▸ WORK INSTRUCTIONS: Write the entries below out again exactly, but skip the pictures.

*** Opening of SUPPLIED MATERIAL ***

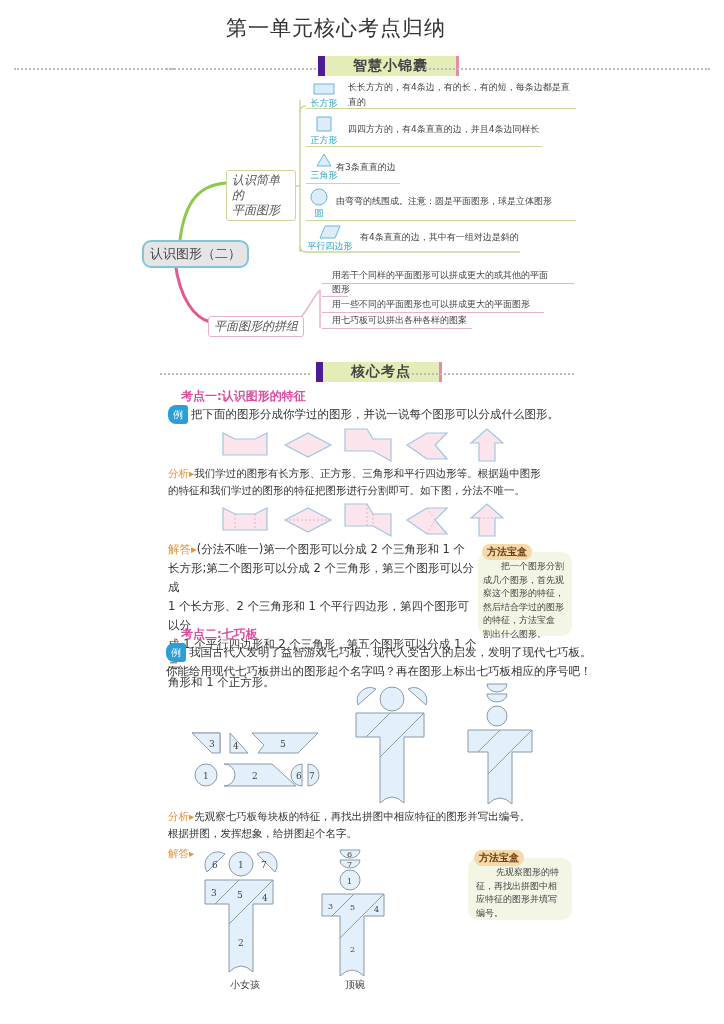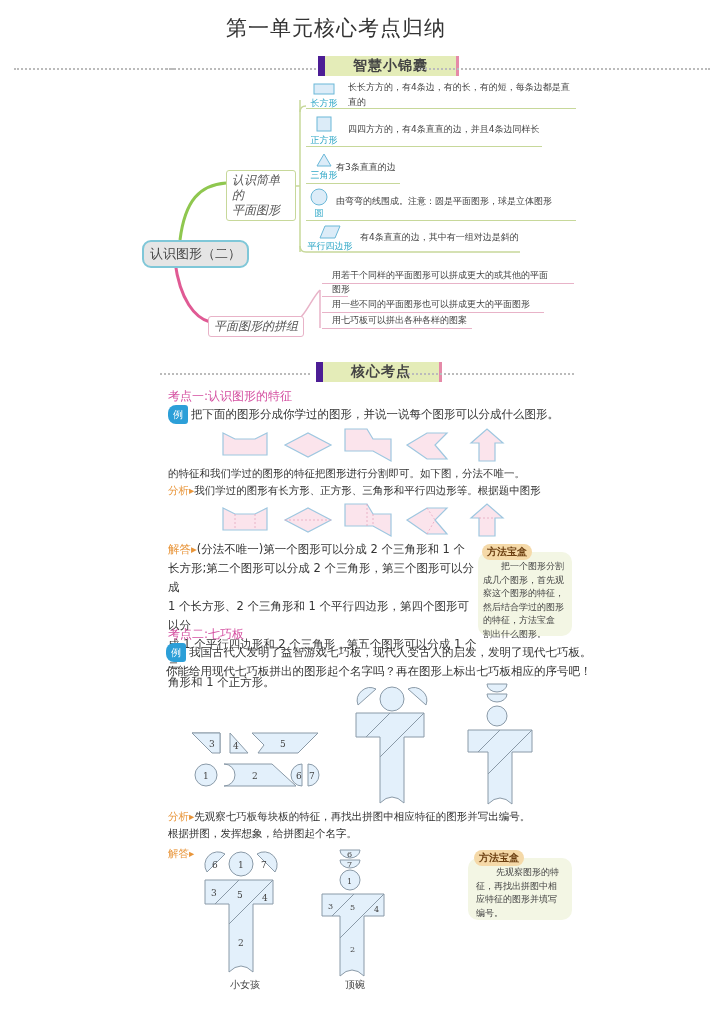--- a/index.html
+++ b/index.html
@@ -16,7 +16,7 @@
   .desc{font-size:9px;color:#444;line-height:15px;}
   .uline-g{border-bottom:1.5px solid #c7d89a;}
   .uline-p{border-bottom:1.5px solid #e8b3c8;}
-  .kp-title{font-size:12px;font-weight:normal;color:#d44fa0;}
+  .kp-title{font-size:12px;font-weight:bold;color:#d44fa0;margin-left:13px;}
   .ex-tag{display:inline-block;background:#2c9fd8;color:#fff;font-size:10px;border-radius:8px 3px 3px 8px;padding:0 5px;margin-right:3px;}
   .body-text{font-size:11.5px;color:#333;line-height:19px;}
   .small-text{font-size:10.5px;color:#333;line-height:17px;}

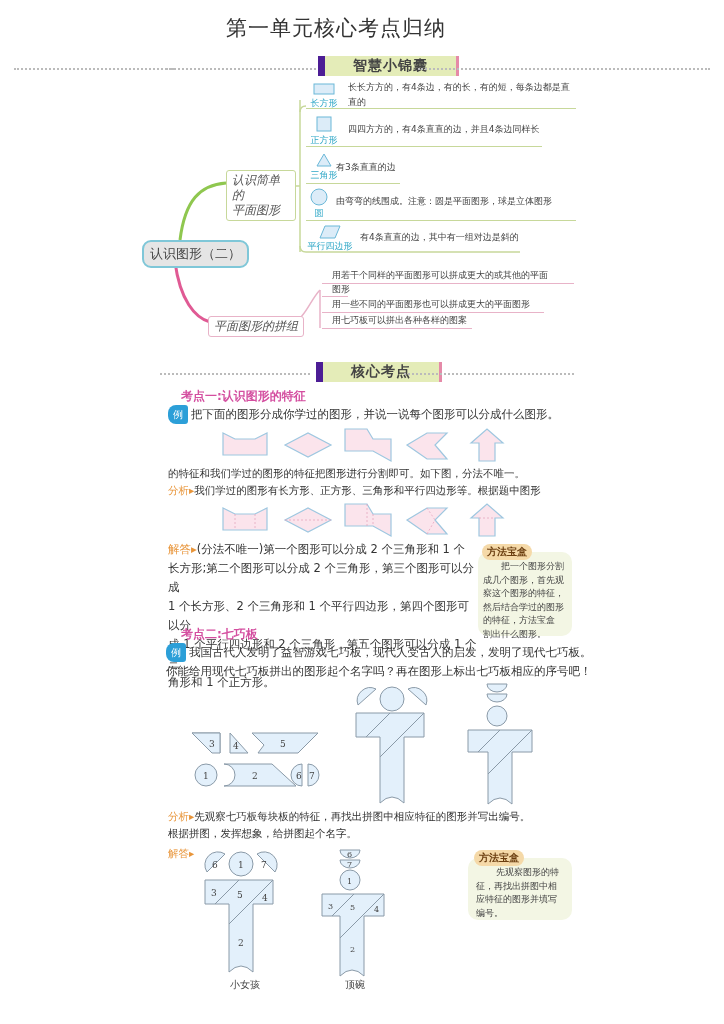--- a/index.html
+++ b/index.html
@@ -135,8 +135,8 @@
 </svg>
 
 <div class="abs small-text" style="left:168px;top:465px;width:460px;">
+  <div><span class="orange">分析▸</span><span>我们学过的图形有长方形、正方形、三角形和平行四边形等。根据题中图形</span></div>
   <div>的特征和我们学过的图形的特征把图形进行分割即可。如下图，分法不唯一。</div>
-  <div><span class="orange">分析▸</span><span>我们学过的图形有长方形、正方形、三角形和平行四边形等。根据题中图形</span></div>
 </div>
 
 <svg class="abs" style="left:215px;top:500px;" width="300" height="40">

*** Close of SUPPLIED MATERIAL ***

▸ SOLUTION:
--- a/index.html
+++ b/index.html
@@ -16,7 +16,7 @@
   .desc{font-size:9px;color:#444;line-height:15px;}
   .uline-g{border-bottom:1.5px solid #c7d89a;}
   .uline-p{border-bottom:1.5px solid #e8b3c8;}
-  .kp-title{font-size:12px;font-weight:normal;color:#d44fa0;}
+  .kp-title{font-size:12px;font-weight:bold;color:#d44fa0;margin-left:13px;}
   .ex-tag{display:inline-block;background:#2c9fd8;color:#fff;font-size:10px;border-radius:8px 3px 3px 8px;padding:0 5px;margin-right:3px;}
   .body-text{font-size:11.5px;color:#333;line-height:19px;}
   .small-text{font-size:10.5px;color:#333;line-height:17px;}

--- a/index.html
+++ b/index.html
@@ -135,8 +135,8 @@
 </svg>
 
 <div class="abs small-text" style="left:168px;top:465px;width:460px;">
+  <div><span class="orange">分析▸</span><span>我们学过的图形有长方形、正方形、三角形和平行四边形等。根据题中图形</span></div>
   <div>的特征和我们学过的图形的特征把图形进行分割即可。如下图，分法不唯一。</div>
-  <div><span class="orange">分析▸</span><span>我们学过的图形有长方形、正方形、三角形和平行四边形等。根据题中图形</span></div>
 </div>
 
 <svg class="abs" style="left:215px;top:500px;" width="300" height="40">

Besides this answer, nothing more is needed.